The exploit, uncovered by researcher Dan Kaminsky, is best explained in this Heise Online story. DNS servers translate between the numbers of Internet addresses and their commonly used names. The system caches, or saves, these translations for a certain period of time to make things flow more smoothly. Thus, a full translation isn't needed each of the 15 times an anxious fan goes to ESPN.com to check the score of a particular game.
If fake translations contaminate (or poison) the cache, the victim can end up at bogus sites, with all sorts of identity-theft mayhem to follow. The story explains that a security system is in place to guard against phony translations. Kaminsky, the story says, has discovered a flaw that makes it much more likely that crackers can defeat this security.
Besides the detail that the overall context here is bringing the Internet to its knees, there are a couple of interesting things to consider. The first is that there appears to be more to the severity of the situation than the typical end-of-the-world-as-we-know-it stories, which inevitably fade away. This is because Kaminsky, according to reports about the flaw, has a tremendous reputation.
It's also interesting to consider the way in which this kind of news is released. Reports say that Kaminsky only will make details of the exploit public at the Black Hat conference in early August. At the same time, however, a consortia of companies have banded together and patches already are available.

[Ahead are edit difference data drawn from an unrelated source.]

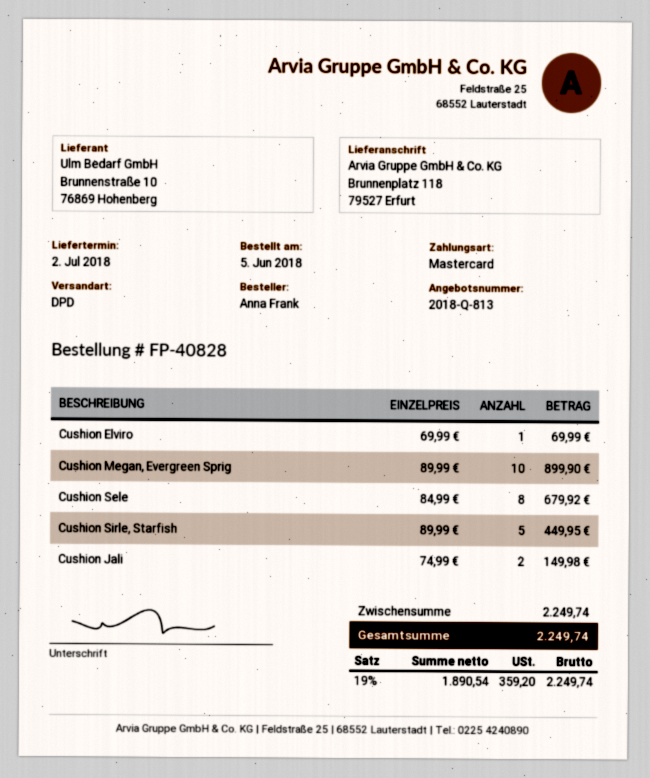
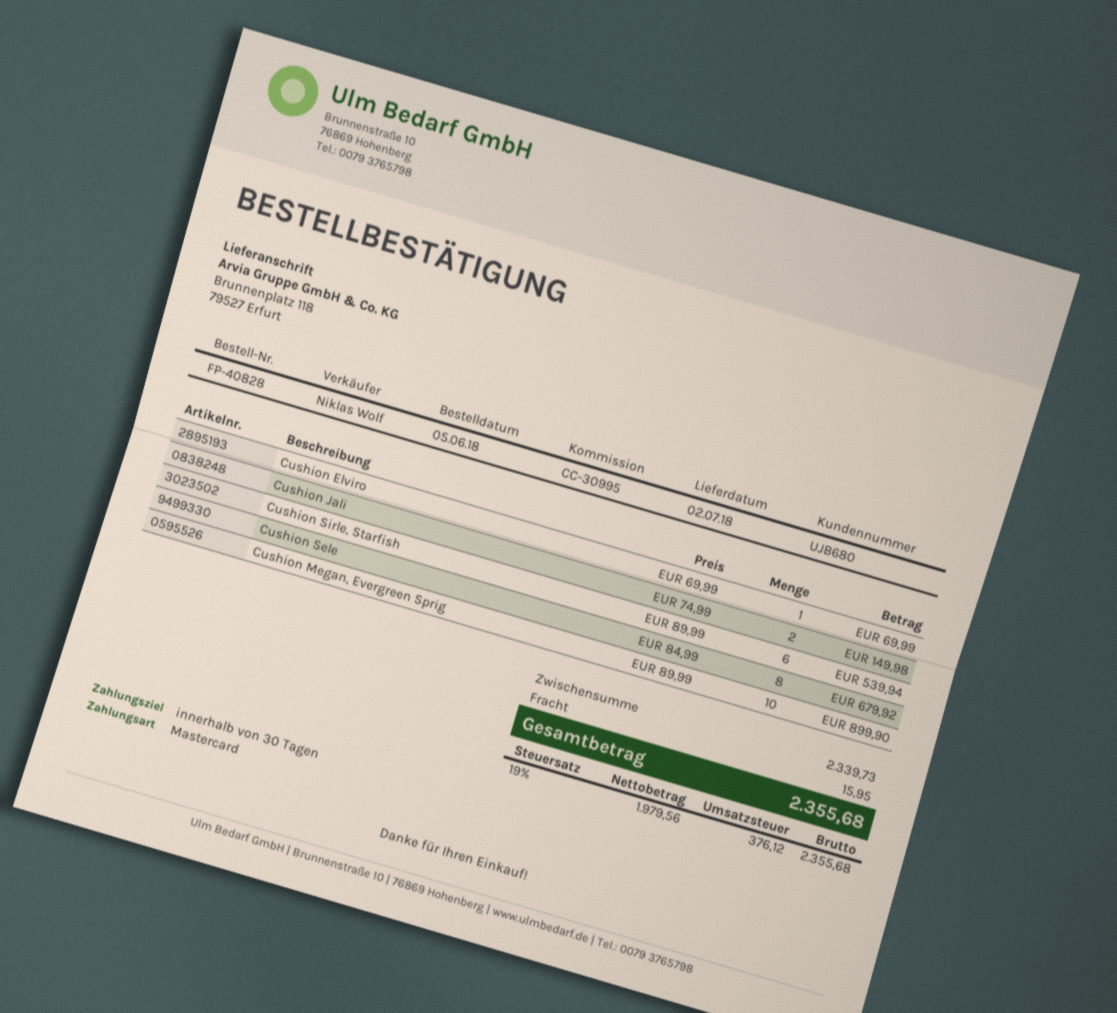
Cushion Sirle, Starfish: 5 x 89.99 = 449.95 -> 6 x 89.99 = 539.94
subtotal: 2249.74 -> 2339.73
shipping: none -> 15.95
net: 1890.54 -> 1979.56
tax: 19% = 359.20 -> 19% = 376.12
total: 2249.74 -> 2355.68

Internet security is a great example of self-regulation. Kaminsky has been talking to the people to whom he should be talking since March or earlier -- and nobody else. There clearly is a recognition among the good guys that they are no smarter than the bad guys. The specific challenge is that releasing a patch can enable smart crackers to figure out how to exploit the vulnerability on systems that haven't applied that patch. Thus, the release of information is an exacting business.
Indeed, an interesting history could be written on how information about vulnerabilities is handled. In a case in which the potential effect of the flaw is massive, such as in the DNS problem Kaminsky found, the stakes are even higher.